Peterson v. Anderson

1 Reported in 16 N.W.2d 185. The court made and filed detailed findings of fact and conclusions of law. No fault is found by either plaintiffs or defendants with the findings of fact. The conclusions of law alone are in dispute. We deem it necessary to set out only the main facts found.

The action was one to determine the adverse claims of defendants to a forty-acre tract of land in Pine county, this state, and to an adjoining forty in Chisago county, the whole of which plaintiffs claim. Defendants answered claiming the title to the whole. The conclusions of law were that plaintiffs owned an undivided one-third thereof and defendant Hazel Anderson an undivided two-thirds thereof. Both parties have appealed from the judgment.

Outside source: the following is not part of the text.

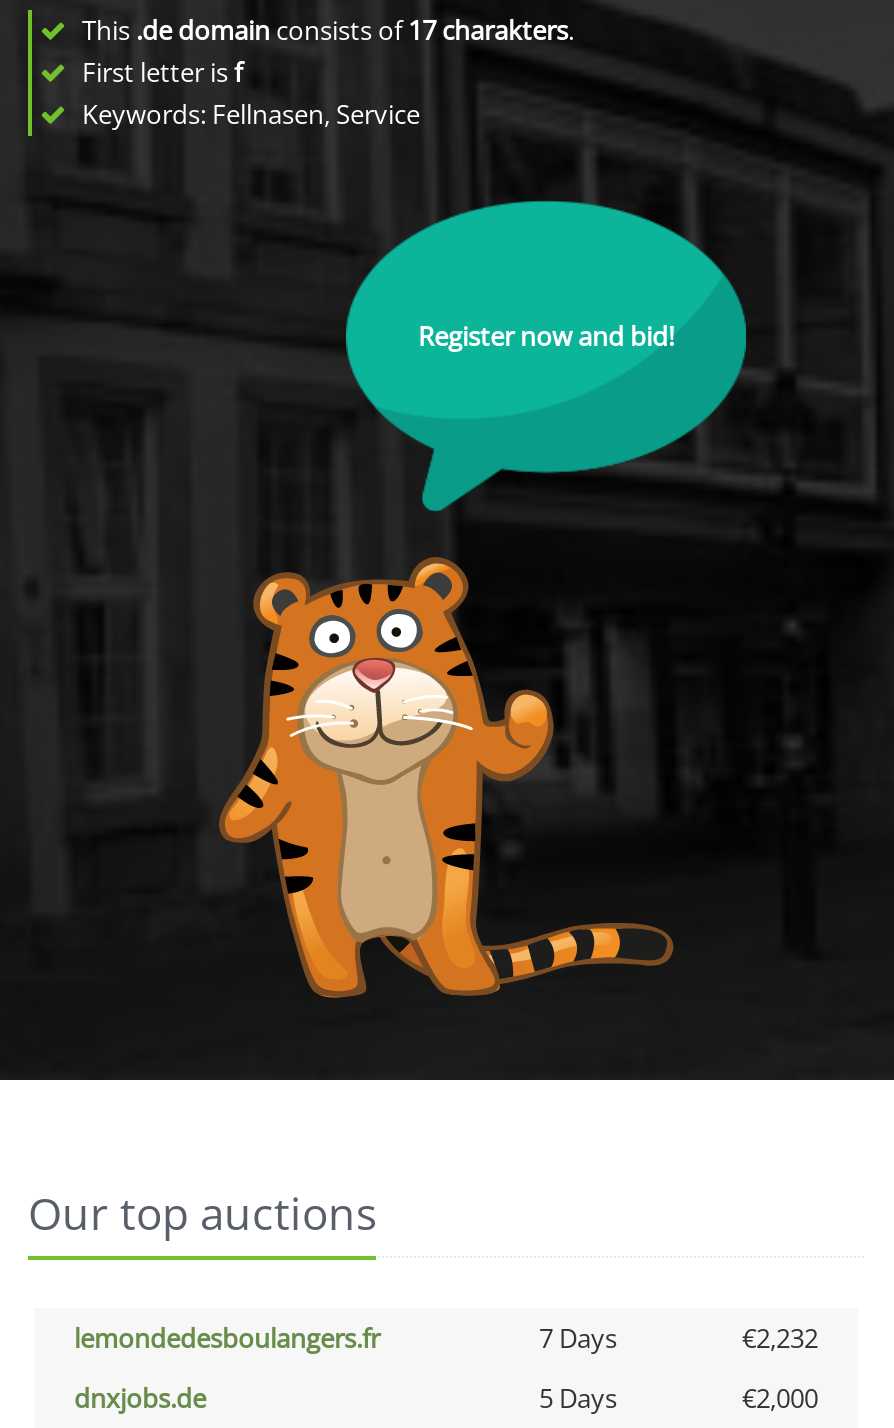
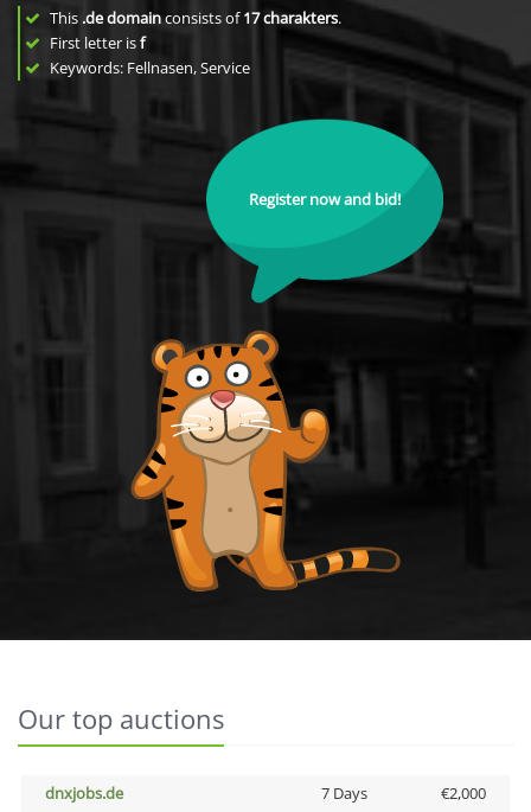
[74,1320,818,1356] lemondedesboulangers.fr | 7 Days | €2,232 -> none
[539,1380,617,1416] 5 Days -> [321,782,367,804] 7 Days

On August 2, 1928, John Peterson, the paternal grandfather of plaintiffs, Ada and Clara Peterson, was a victim of cancer and, in contemplation of death, distributed his property located in Pine and Chisago counties among his children. In so doing he executed and delivered a deed to his son William Peterson of the forty herein involved in Pine county and another deed to the adjoining forty in Chisago county, under an oral trust for the use of his son Charles Peterson, the father of plaintiffs. On July 14, 1930, William, at the request of Charles, conveyed to defendant Hazel Anderson the forty in Pine county and by another deed the forty in Chisago county, each deed being filed for record and recorded in the register of deed's office in the respective counties. A consideration of one dollar was recited in each deed, but no consideration passed to the grantor, William. At the time the deeds were delivered to Hazel, the grantee, Charles, was indebted to her for money borrowed from her by Charles in the amount of $880, no part of which has ever been repaid.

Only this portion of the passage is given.